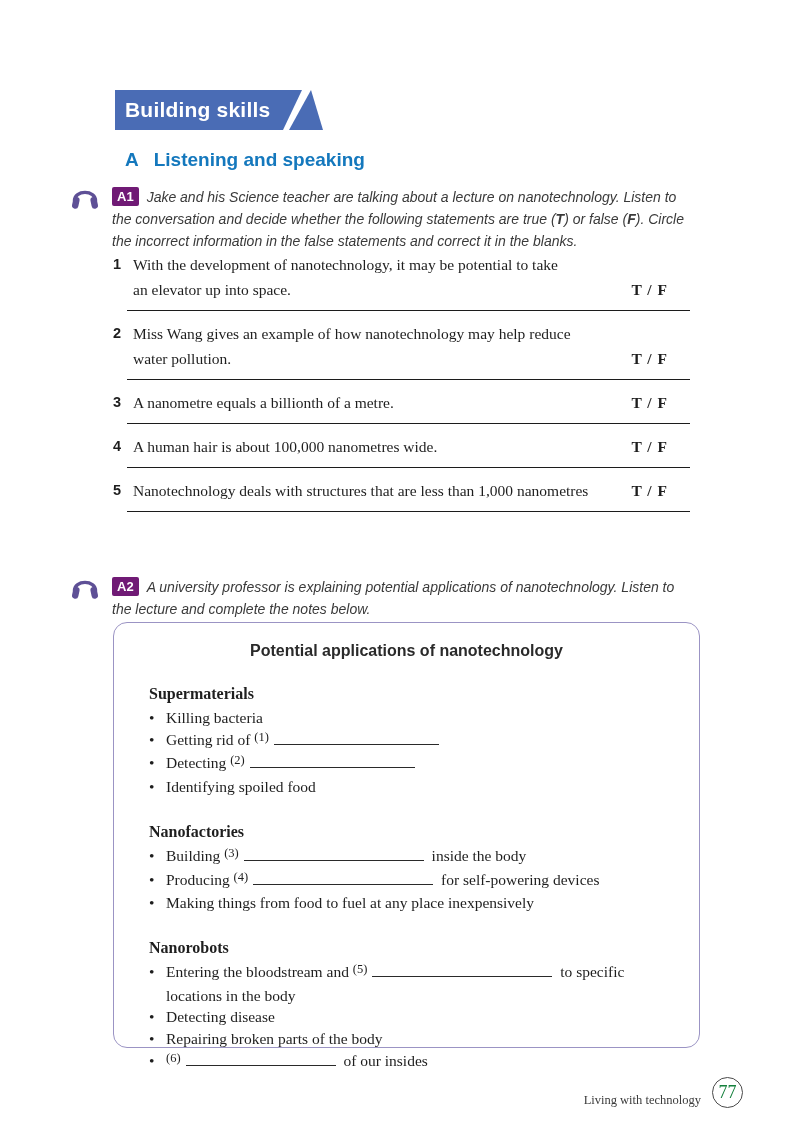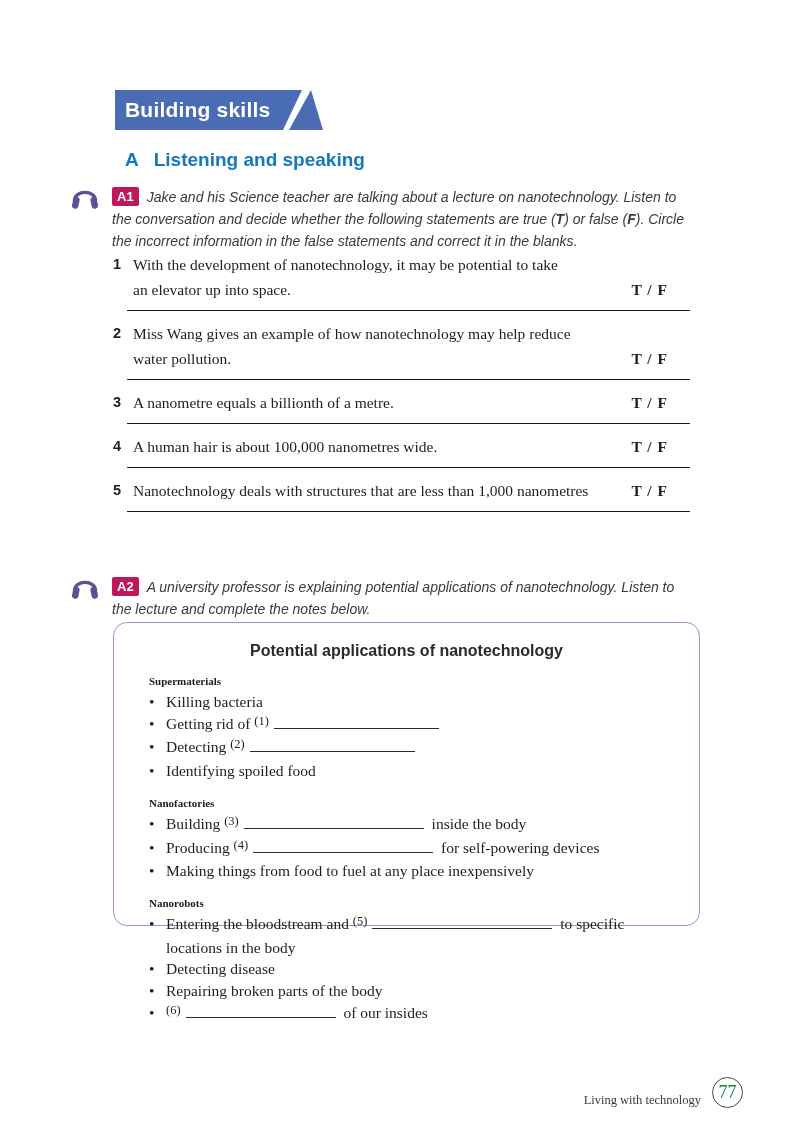"A1" .badge { background: #be185d -> #701a75 }
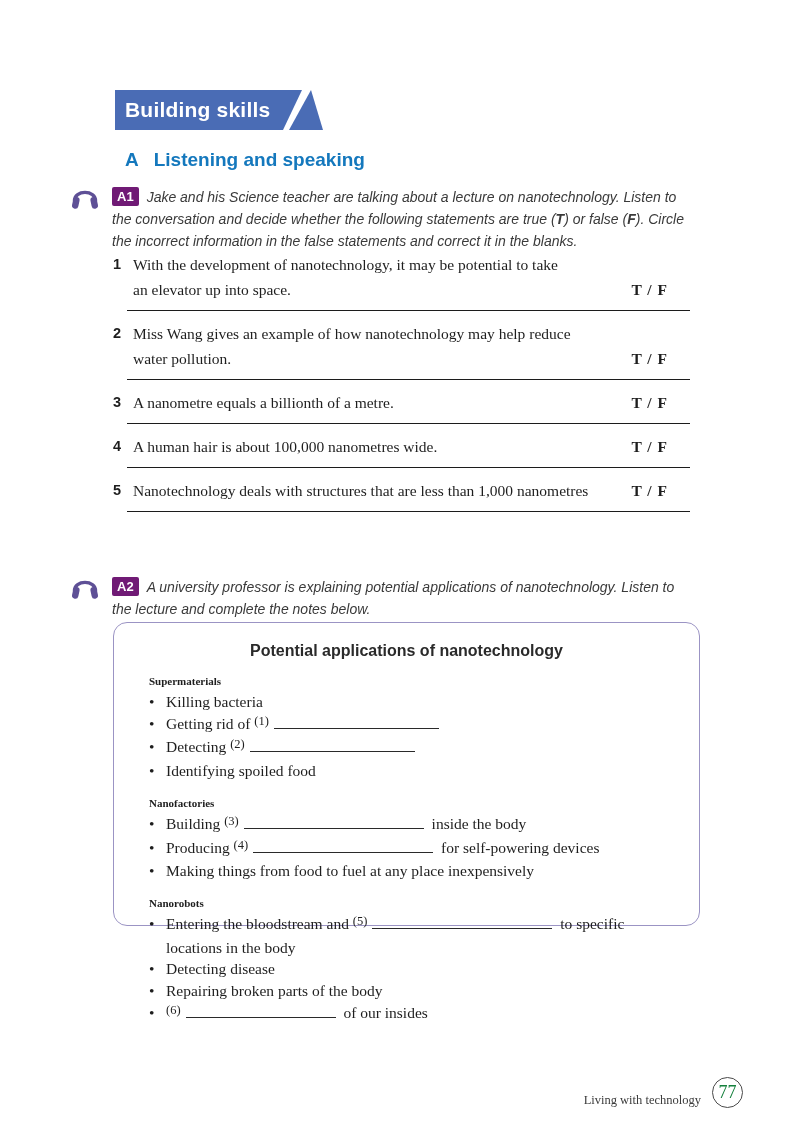"Potential applications of nanotechnology" .notes-box { height: 304px -> 426px }
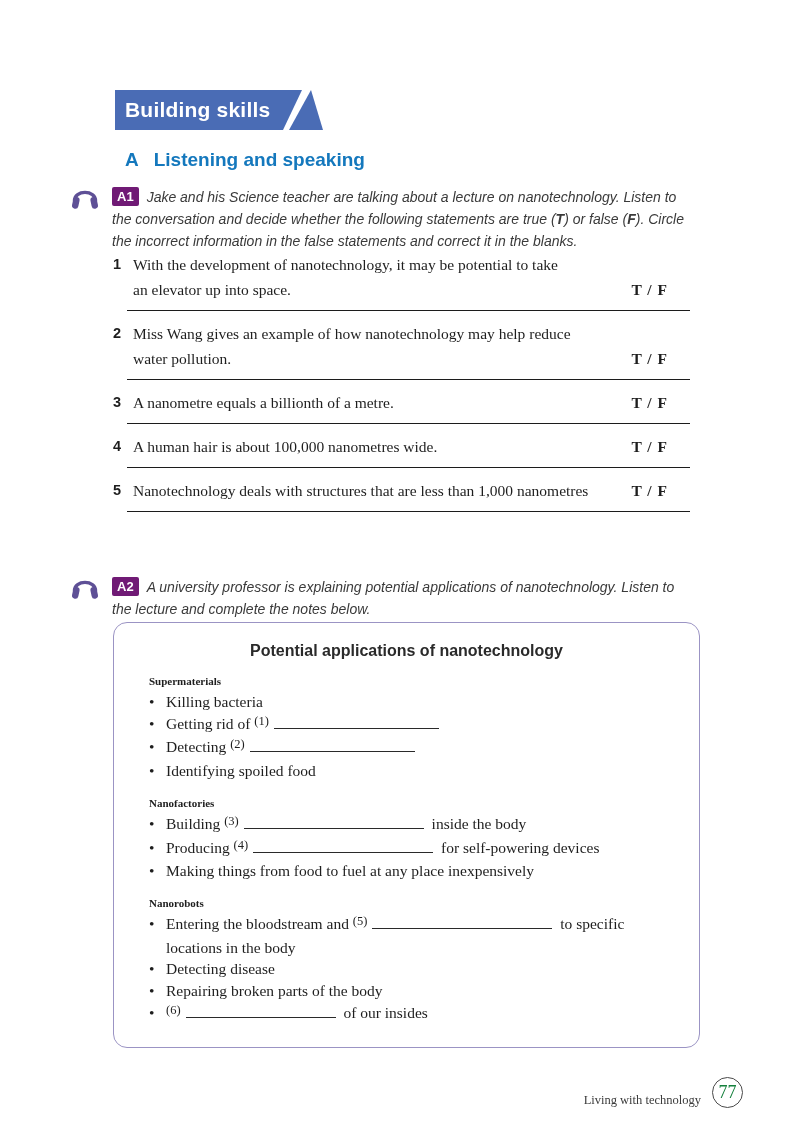"Supermaterials" .note-heading { font-size: 11px -> 16px; margin-top: 15px -> 25px }
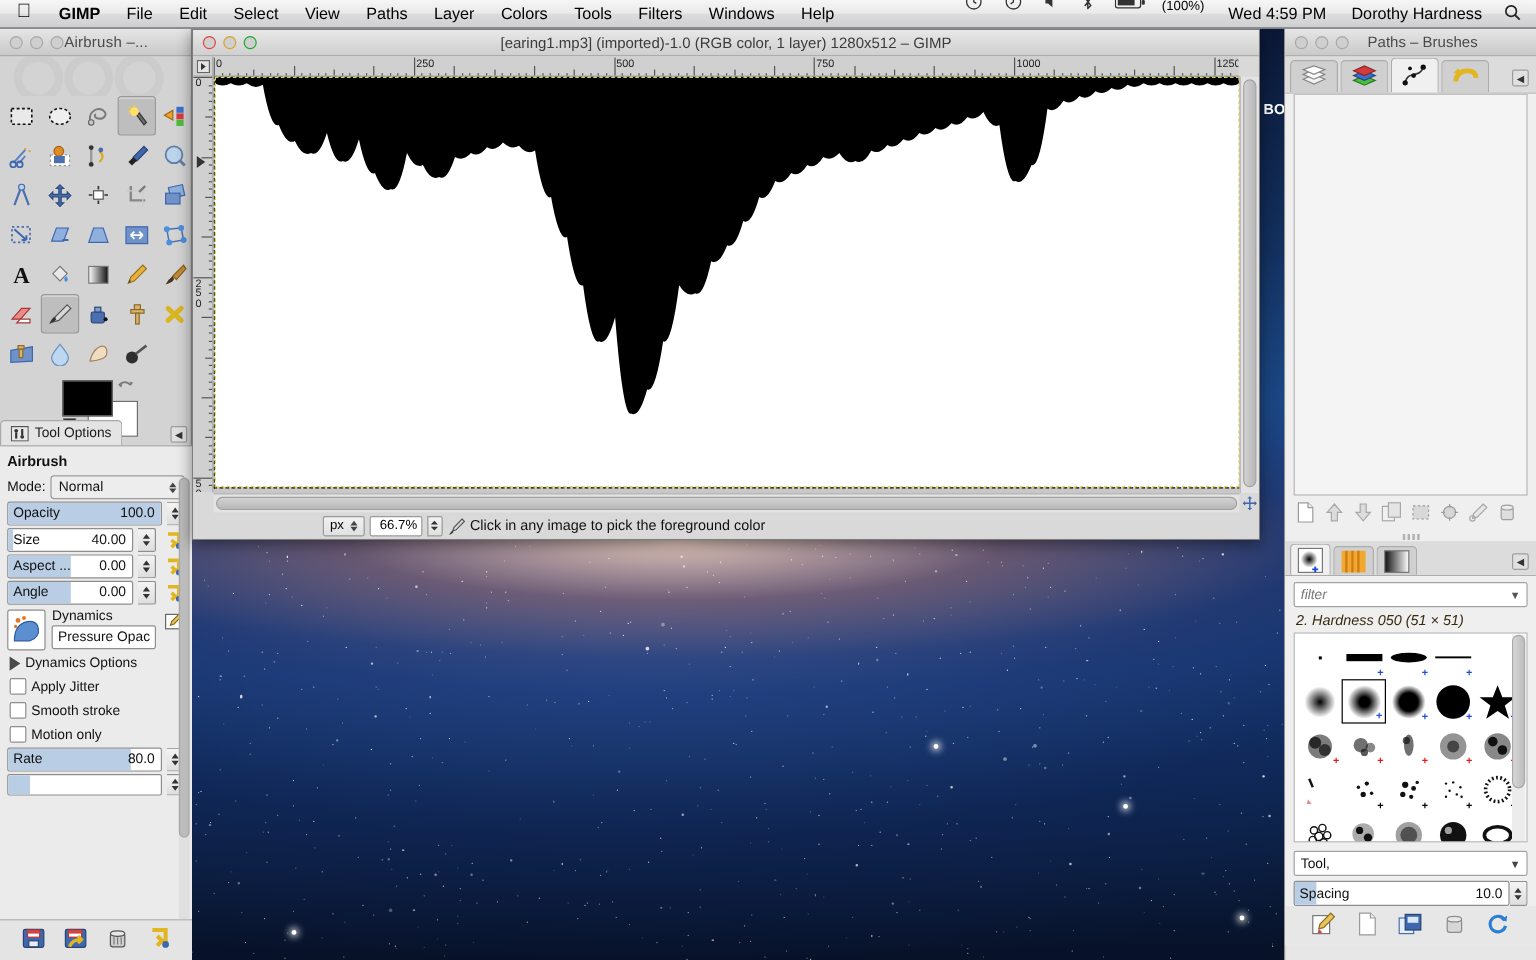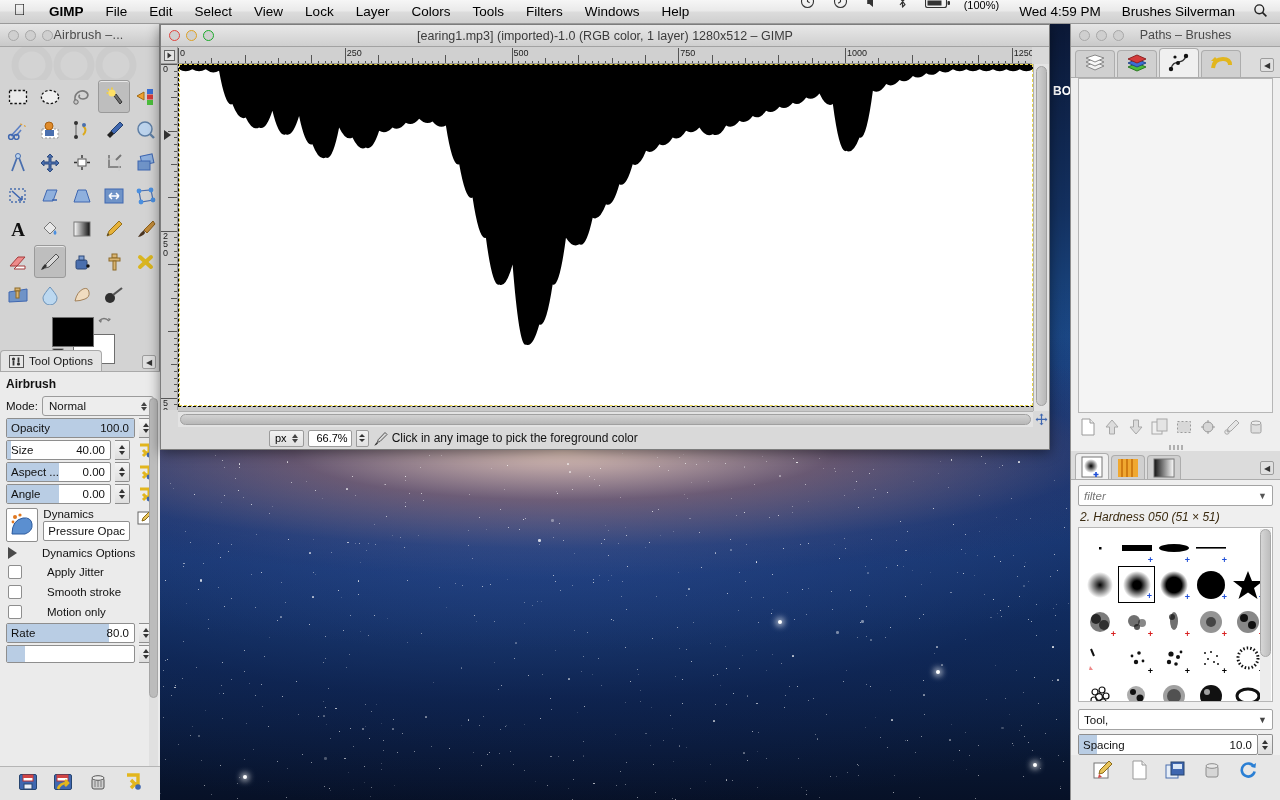"Lock" div.mb-item { text: Lock -> Paths }
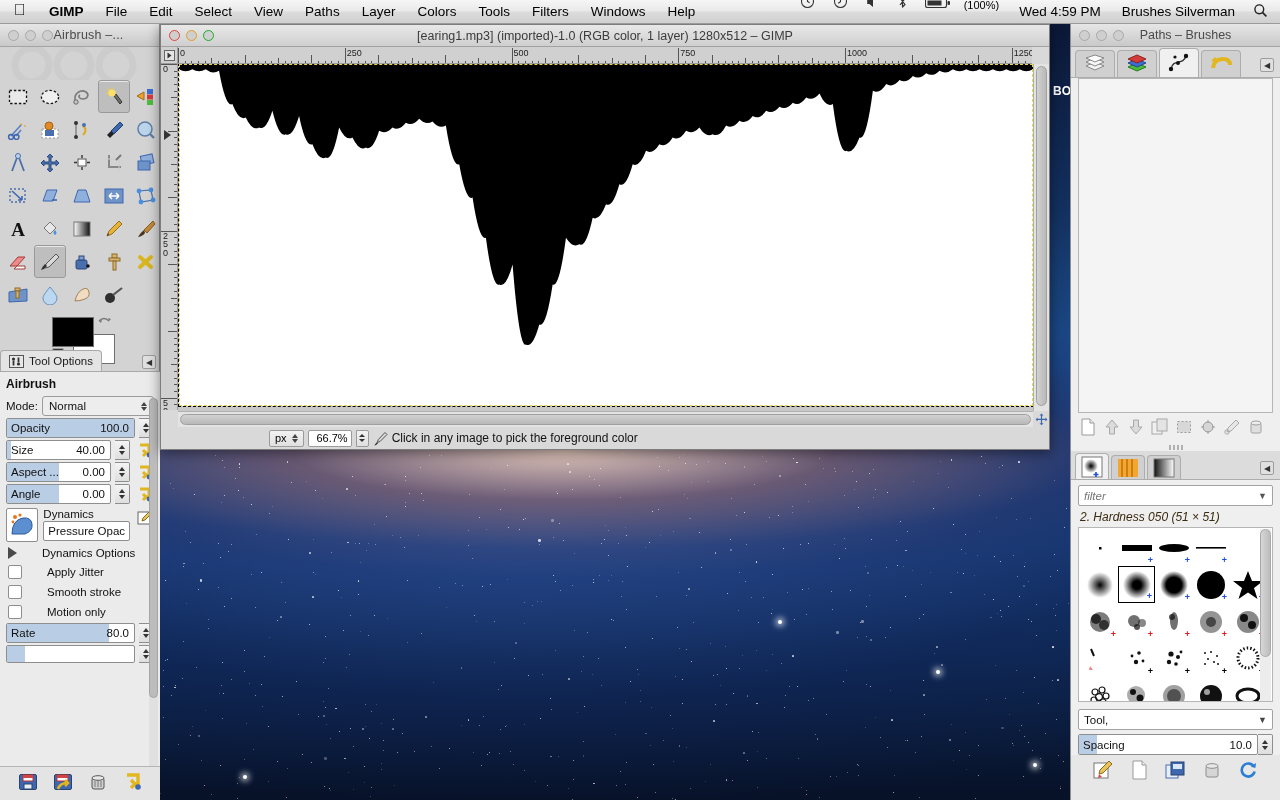"Brushes Silverman" div.mb-user { text: Brushes Silverman -> Dorothy Hardness }
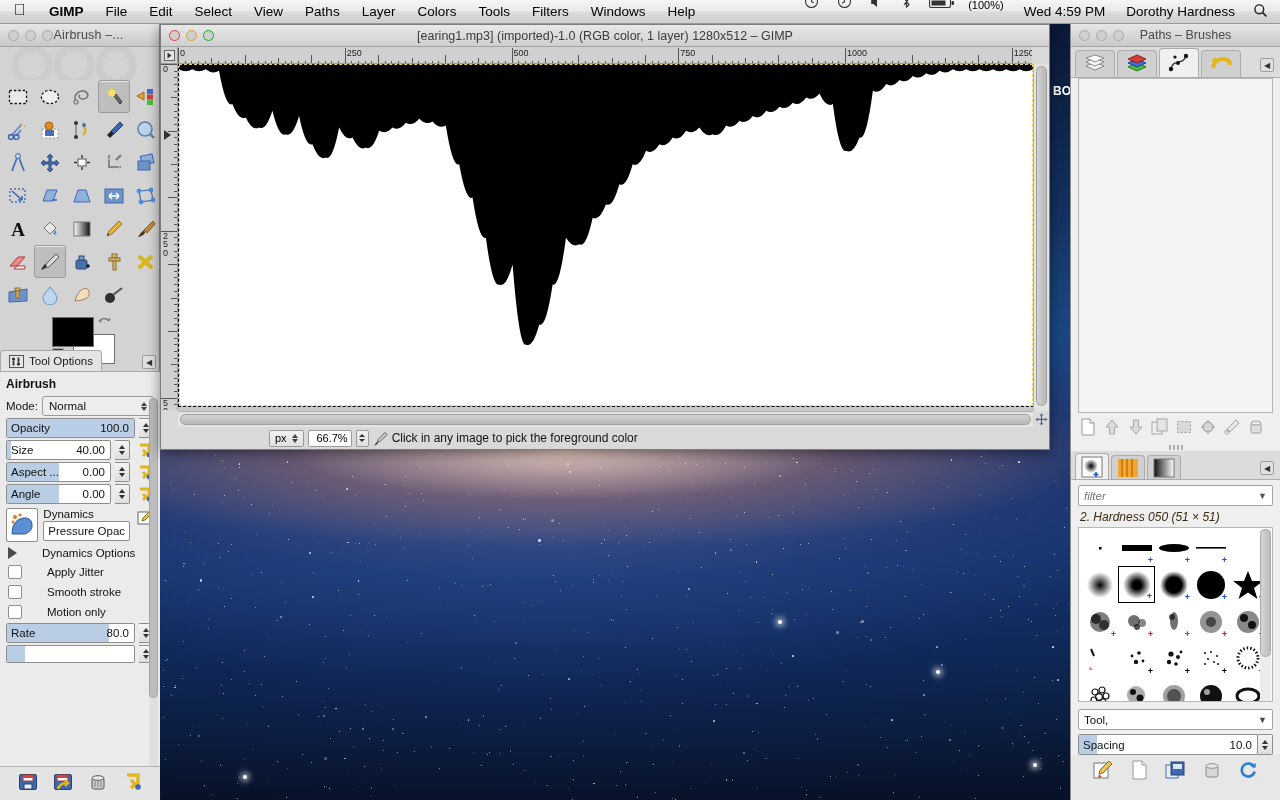"Dynamics Options" .chkrow { align-items: center -> flex-end; gap: 25px -> 4px }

--*--

* What you need to do:
Only what runs from the line containing "text: Lock ->" through the end of the entries above should be extracted, exactly and without pictures.

* Written answer:
"Lock" div.mb-item { text: Lock -> Paths }
"Brushes Silverman" div.mb-user { text: Brushes Silverman -> Dorothy Hardness }
"Dynamics Options" .chkrow { align-items: center -> flex-end; gap: 25px -> 4px }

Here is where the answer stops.